Obviously, the upgrading of industrial structure and international industrial cooperation and transfer will stimulate the domestic CRO industry to usher in a period of development opportunities. On the one hand, the consistency evaluation work of generic drugs is intensified, and the reshuffle of approval documents and the improvement of quality and efficacy will generate tens of billions of pharmacy and BE trials market demand; on the other hand, clinical data verification and institutional review have become normalized, and clinical trials are standardized. Sexual upgrading will reshape the domestic CRO ecology.
The new market environment is also pushing clinical trials to return to their origins of scientific and ethical values. The above-mentioned CRO company executives stated that the professional qualities of management personnel of many clinical trial institutions are also growing rapidly, and clinical experts are already very familiar with the requirements of trial specifications. Therefore, CRA does not have strong business capabilities, knowledge and accomplishments, and the pressure of clinical trial work will be very high. Big. “These are all testing the strategic decisions of CRO companies. Relying on business transformation, reorganization, and integration to make rapid adjustments, strengthening refined project management is particularly important in the new era.”
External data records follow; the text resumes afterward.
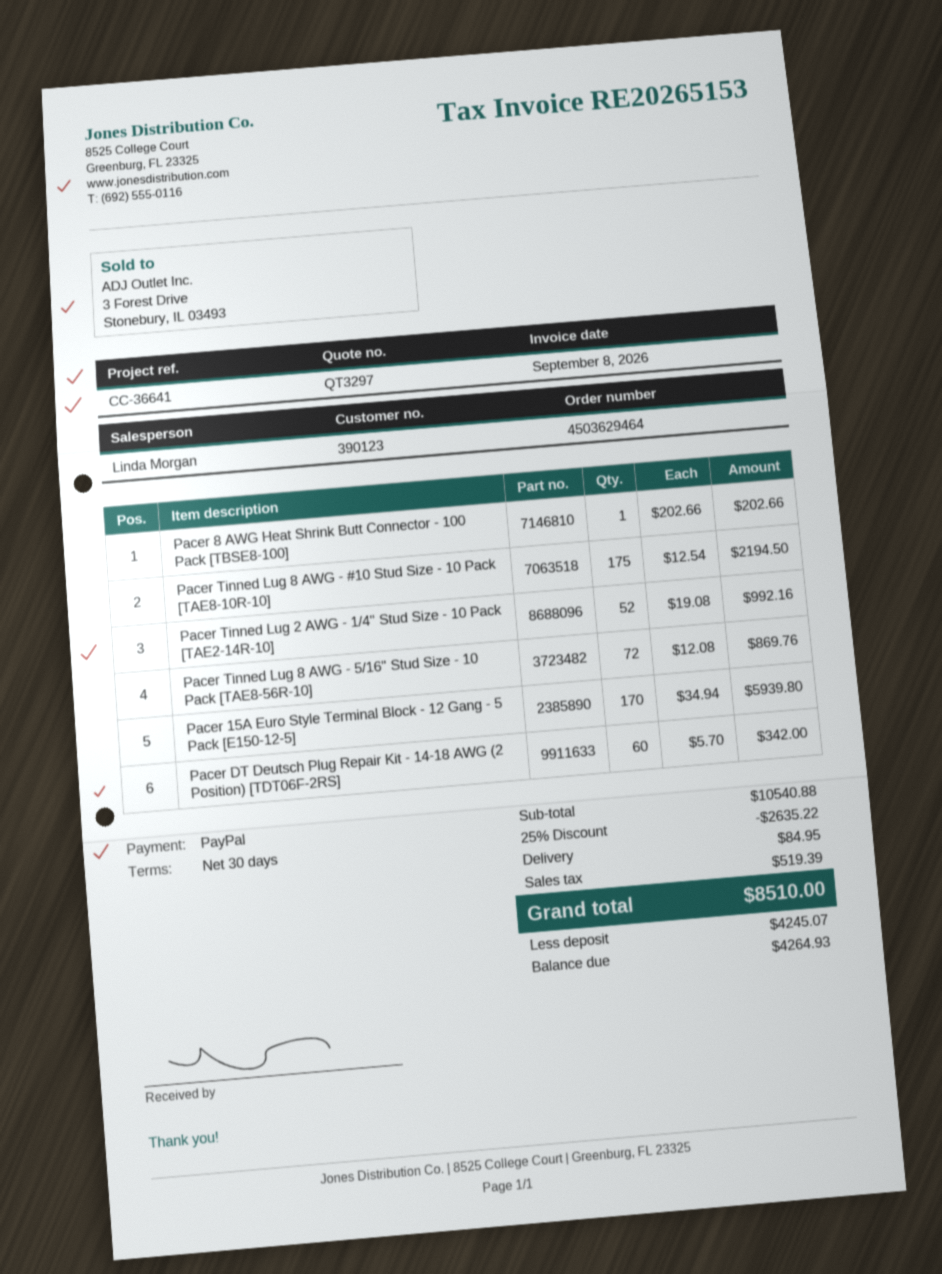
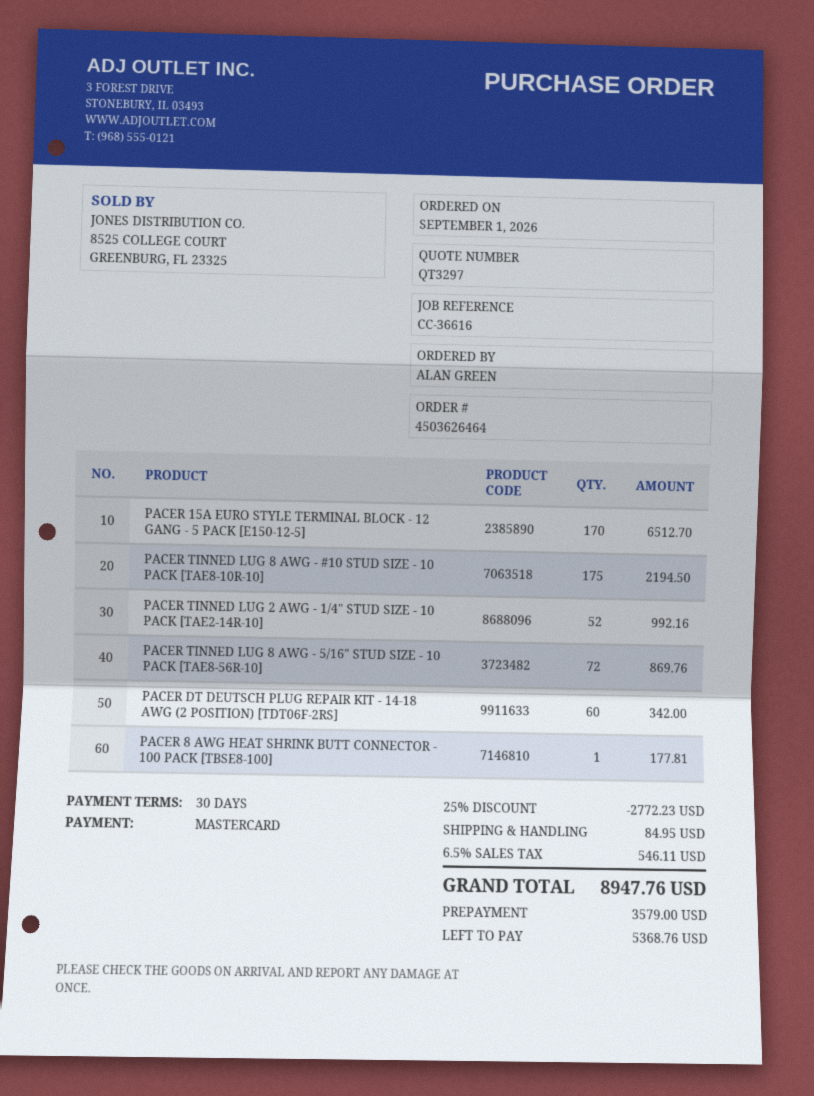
order number: 4503629464 -> 4503626464
reference: CC-36641 -> CC-36616
payment method: PayPal -> Mastercard
Pacer 8 AWG Heat Shrink Butt Connector - 100 Pack [TBSE8-100]: 1 for 202.66 -> 1 for 177.81
Pacer 15A Euro Style Terminal Block - 12 Gang - 5 Pack [E150-12-5]: 170 for 5939.80 -> 170 for 6512.70
discount: 25% = 2635.22 -> 25% = 2772.23
tax: 519.39 -> 546.11
total: 8510.00 -> 8947.76
deposit: 4245.07 -> 3579.00
balance: 4264.93 -> 5368.76

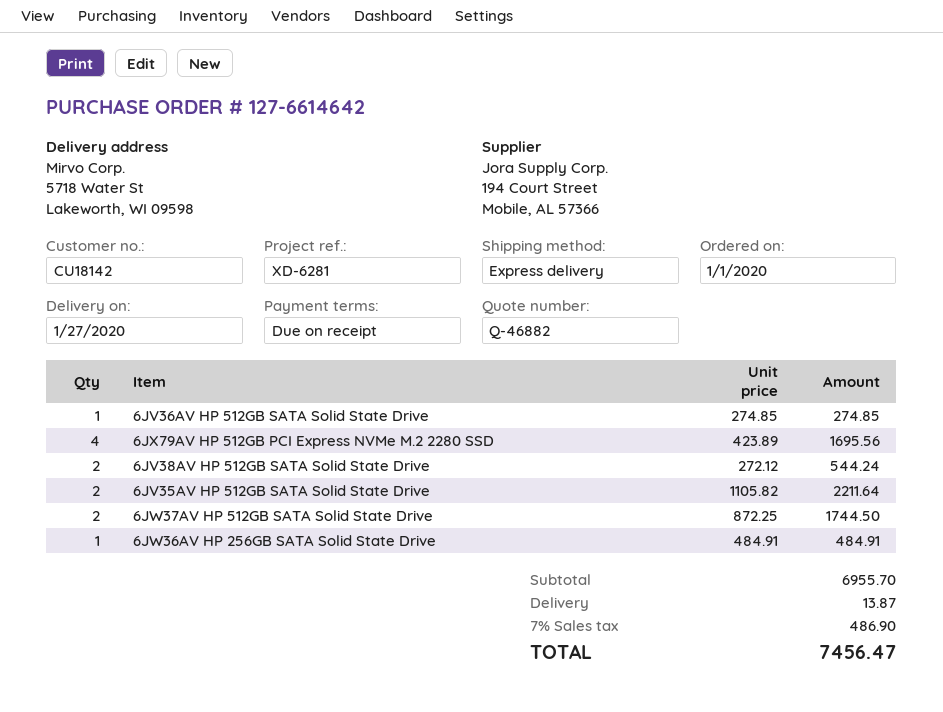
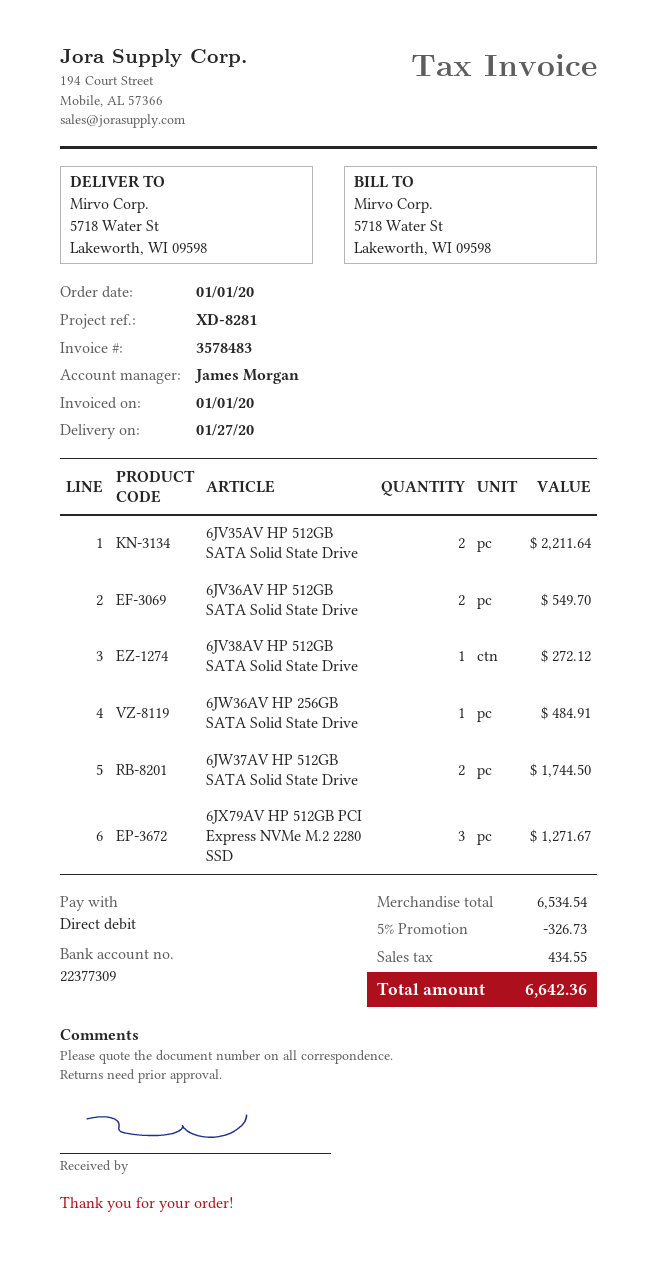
reference: XD-6281 -> XD-8281
6JV36AV HP 512GB SATA Solid State Drive: 1 for 274.85 -> 2 for 549.70
6JX79AV HP 512GB PCI Express NVMe M.2 2280 SSD: 4 for 1695.56 -> 3 for 1271.67
6JV38AV HP 512GB SATA Solid State Drive: 2 for 544.24 -> 1 for 272.12
subtotal: 6955.70 -> 6534.54
discount: none -> 5% = 326.73
shipping: 13.87 -> none
tax: 486.90 -> 434.55
total: 7456.47 -> 6642.36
Gao Zhigang further pointed out that the approval documents for the past three types of drugs are now significantly reduced, and there are more and more innovative drugs. The sponsors are no longer overly compressed project budgets as in the past, so the project costs are much higher than in the past. At the same time, due to the sharp decrease in the number of project declarations of domestic companies, they will inevitably pay more attention to the “surviving” projects and increase investment, and the project quality requirements will increase accordingly. “If you want to achieve standardized clinical trials under the new regulatory environment, the cost will inevitably rise. Therefore, it is not that the cost is high now, but that the cost was too low in the past. In the past, a project manager or CRA was responsible for five or ten projects at the same time. The situation certainly cannot adapt to the current regulatory environment.”